Меня не удивляет то, что очень немногие претендуют на роль отца. Трудности очевидны, а радости скрыты слишком глубоко. Тем не менее, если я не буду стремиться к этой роли, это будет означать отказ от значительной доли ответственности, налагаемой на меня как духовно зрелую личность. Это будет даже предательством по отношению к моему призванию. Именно так! Но как же я могу избрать для себя путь, столь сильно идущий вразрез с моими интересами? Я слышу голос: «Не бойся. Сын возьмет тебя за руку и поможет тебе стать отцом». Я знаю, что этому голосу можно верить. Как всегда, нищие, слабые, ничтожные, отверженные, забытые, самые последние, они не только нуждаются в том, чтобы я был им отцом, они подскажут мне, как выполнить эту миссию. Быть настоящим отцом, значит, разделить с другими божественную любовь, нищую и не в чем не нуждающуюся. Я боюсь приобщиться к этой нищете, но те, кто уже нищ в силу своих физических и умственных недостатков, станут моими учителями.

Наблюдая за больными людьми, мужчинами и женщинами, за теми, кто ухаживает за ними, я вижу огромную потребность в отце, соединившем воедино отцовство и материнство. Все они знают, что значит быть брошенными и отверженными; их души изранены; они хотят знать, достойны ли они безусловной божественной любви; все они стремятся найти то место, где они найдут мир и покой, куда они могут вернуться и почувствовать прикосновение рук, их благословляющих.

Отец, изображенный Рембрандтом, это человек, переступивший все ограничения путей, по которым следуют его сыновья. Это его одиночество и его гнев,

[169]

но страдания и слезы преобразили их. Его одиночество стало безграничным, его гнев превратился в благодарность, не знающую границ. Вот кем я должен стать. Я это воспринимаю так же ясно, как вижу великую красоту отцовской опустошенности и сострадания. Могу ли я сделать так, чтобы младший сын, его старший брат выросли и достигли зрелости милосердного отца?

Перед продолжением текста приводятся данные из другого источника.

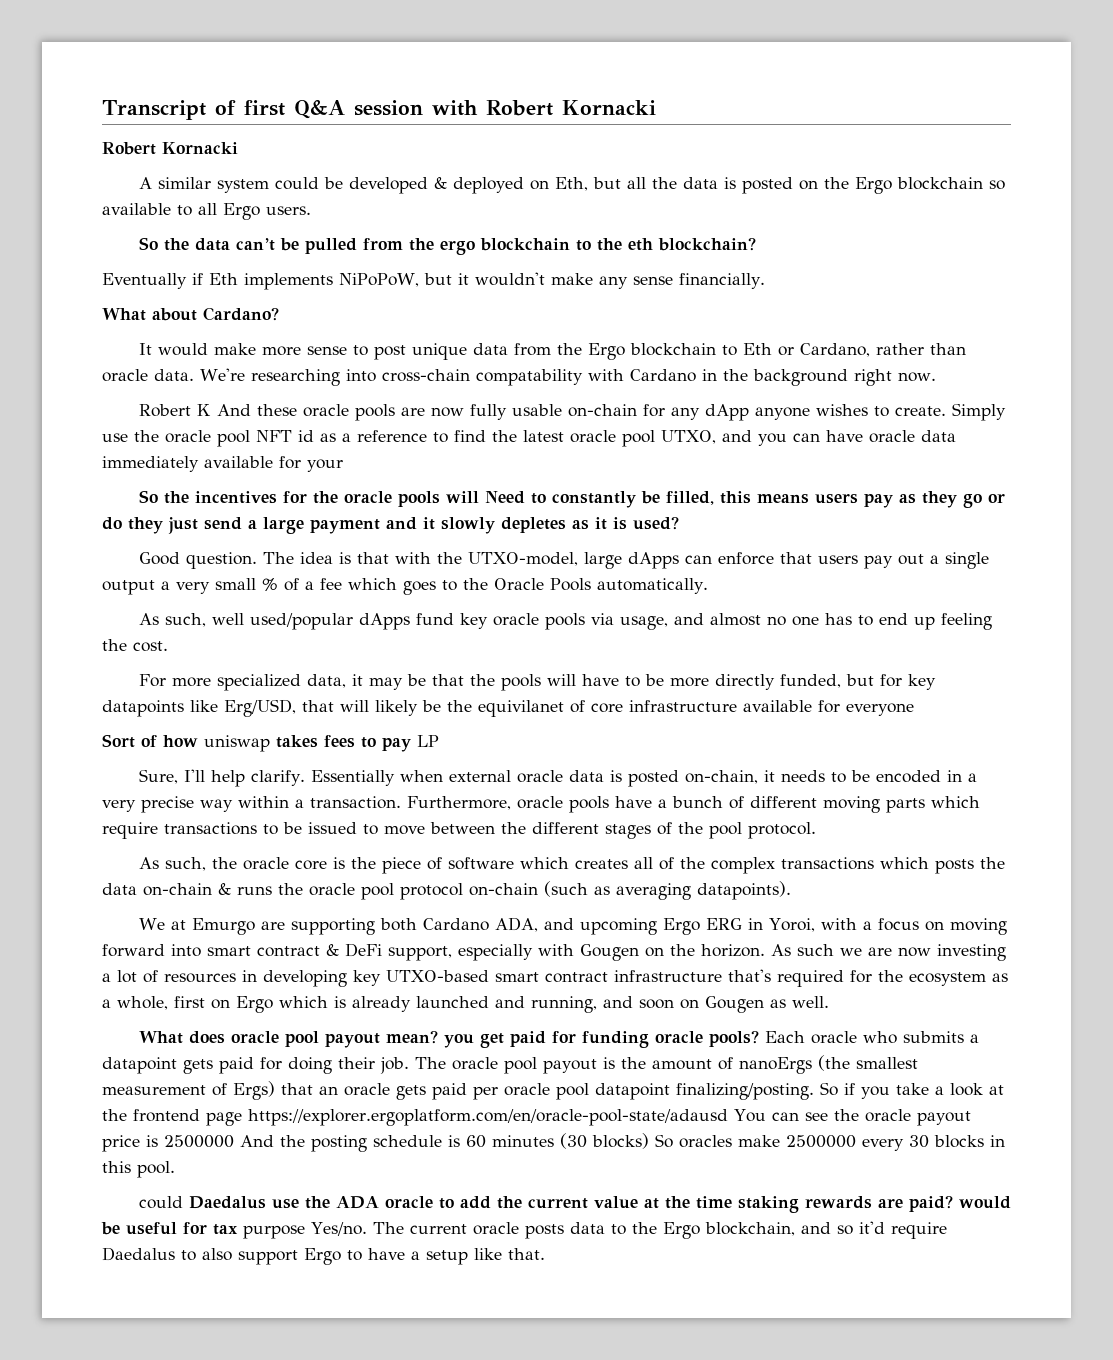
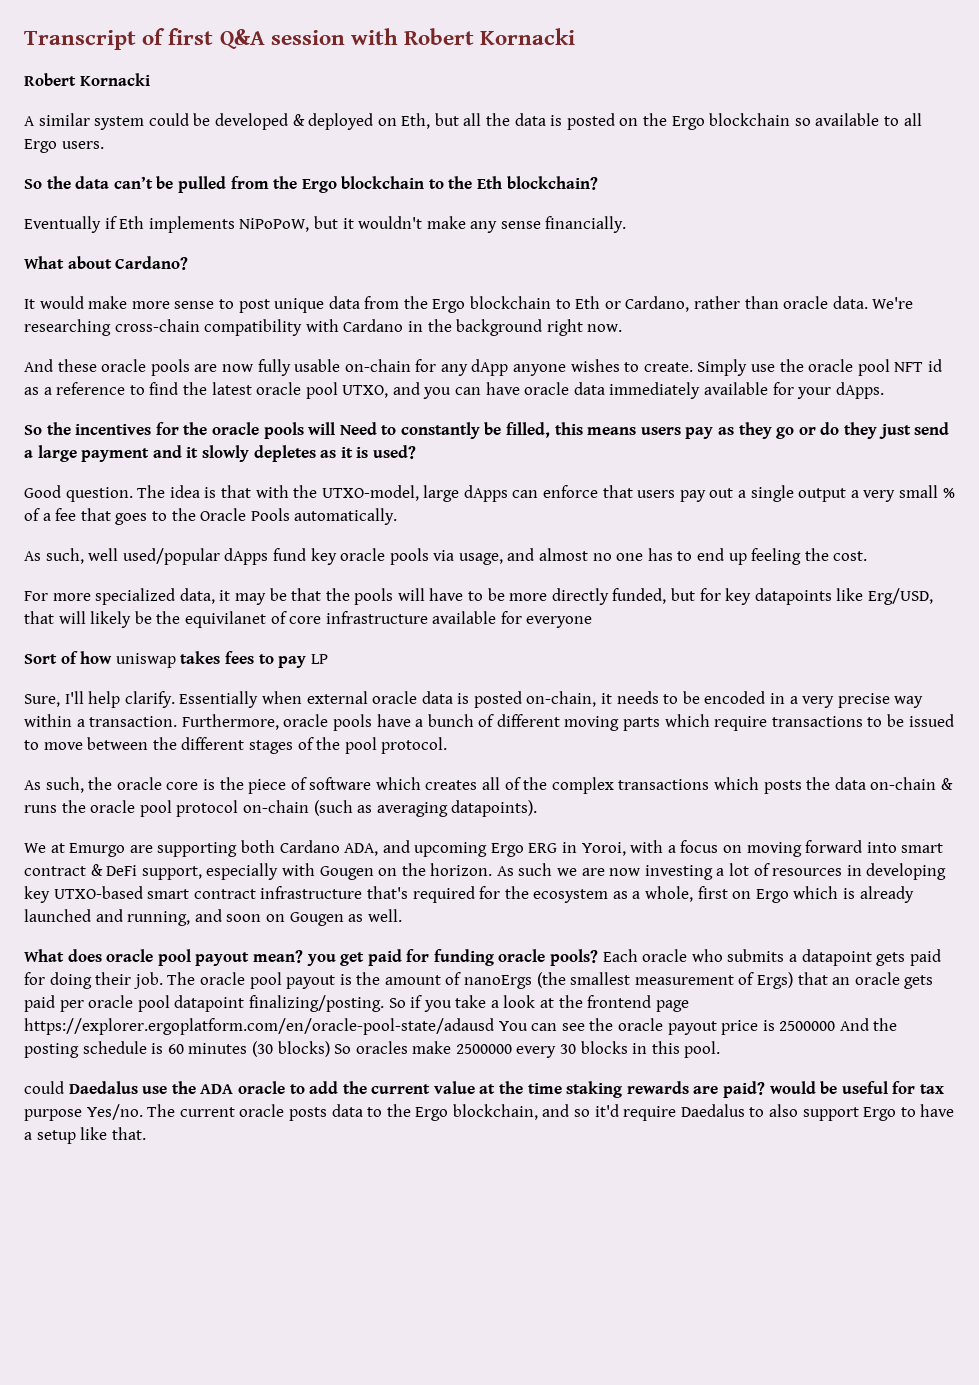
[439,240,475,255] ergo -> [301,179,337,193] Ergo
[627,238,653,251] eth -> [477,176,503,189] Eth
[345,369,583,386] into cross-chain compatability -> [114,319,303,336] cross-chain compatibility
[138,404,211,417] Robert K -> (623, 328) none
(343, 465) none -> [835,382,884,399] dApps.
[348,578,397,590] which -> [80,508,111,521] that

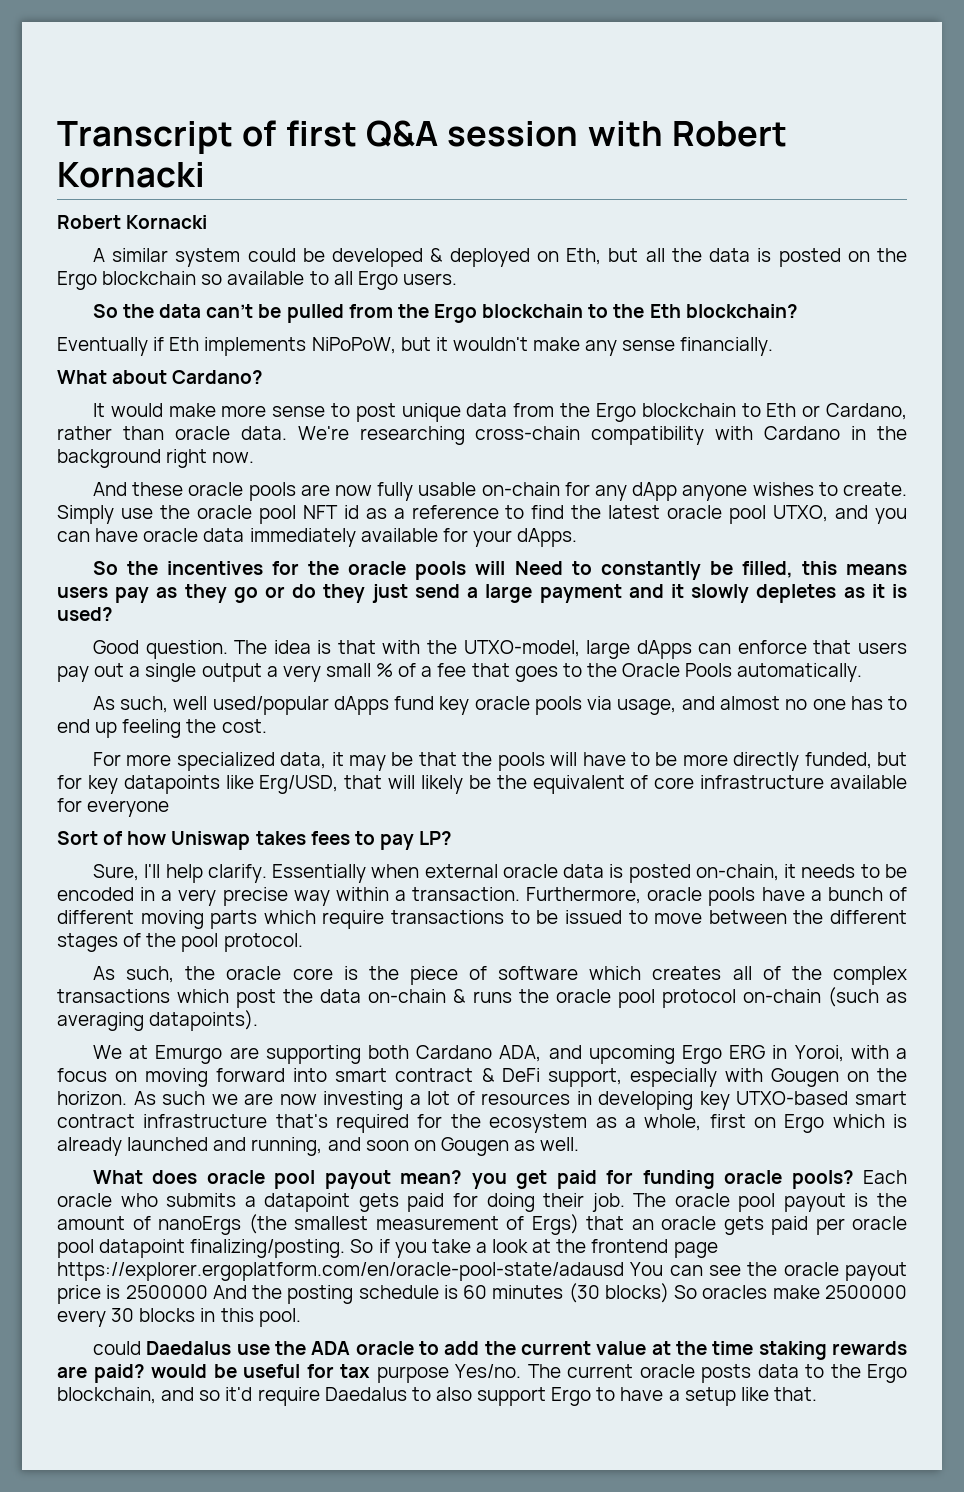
[184,611,266,628] equivilanet -> [532,775,625,794] equivalent
[115,653,176,668] uniswap -> [171,831,251,850] Uniswap
[310,654,328,664] LP -> [419,831,453,845] LP?
[763,780,802,794] posts -> [236,989,277,1008] post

Когда четыре года назад я отправился в Санкт-Петербург, чтобы увидеть картину Рембрандта «Возвращение блудного сына», я не знал, что мне предстоит самому пережить все то, что я тогда увижу. С величайшим благоговением я пребываю там, куда меня привел Рембрандт. Я был стоящим на коленях младшим сыном; Рембрандт поднял меня с колен, я стал ссутулившимся старцем, отцом. Раньше я получал благословение, теперь благословение должно исходить от меня. Глядя на свои стареющие руки, я знаю, что они мне даны для того, чтобы протянуть их всем, кто испытывает страдания, положить их на плечи каждому, кто возвратился, и даровать благословение, проистекающее из величия божественной любви.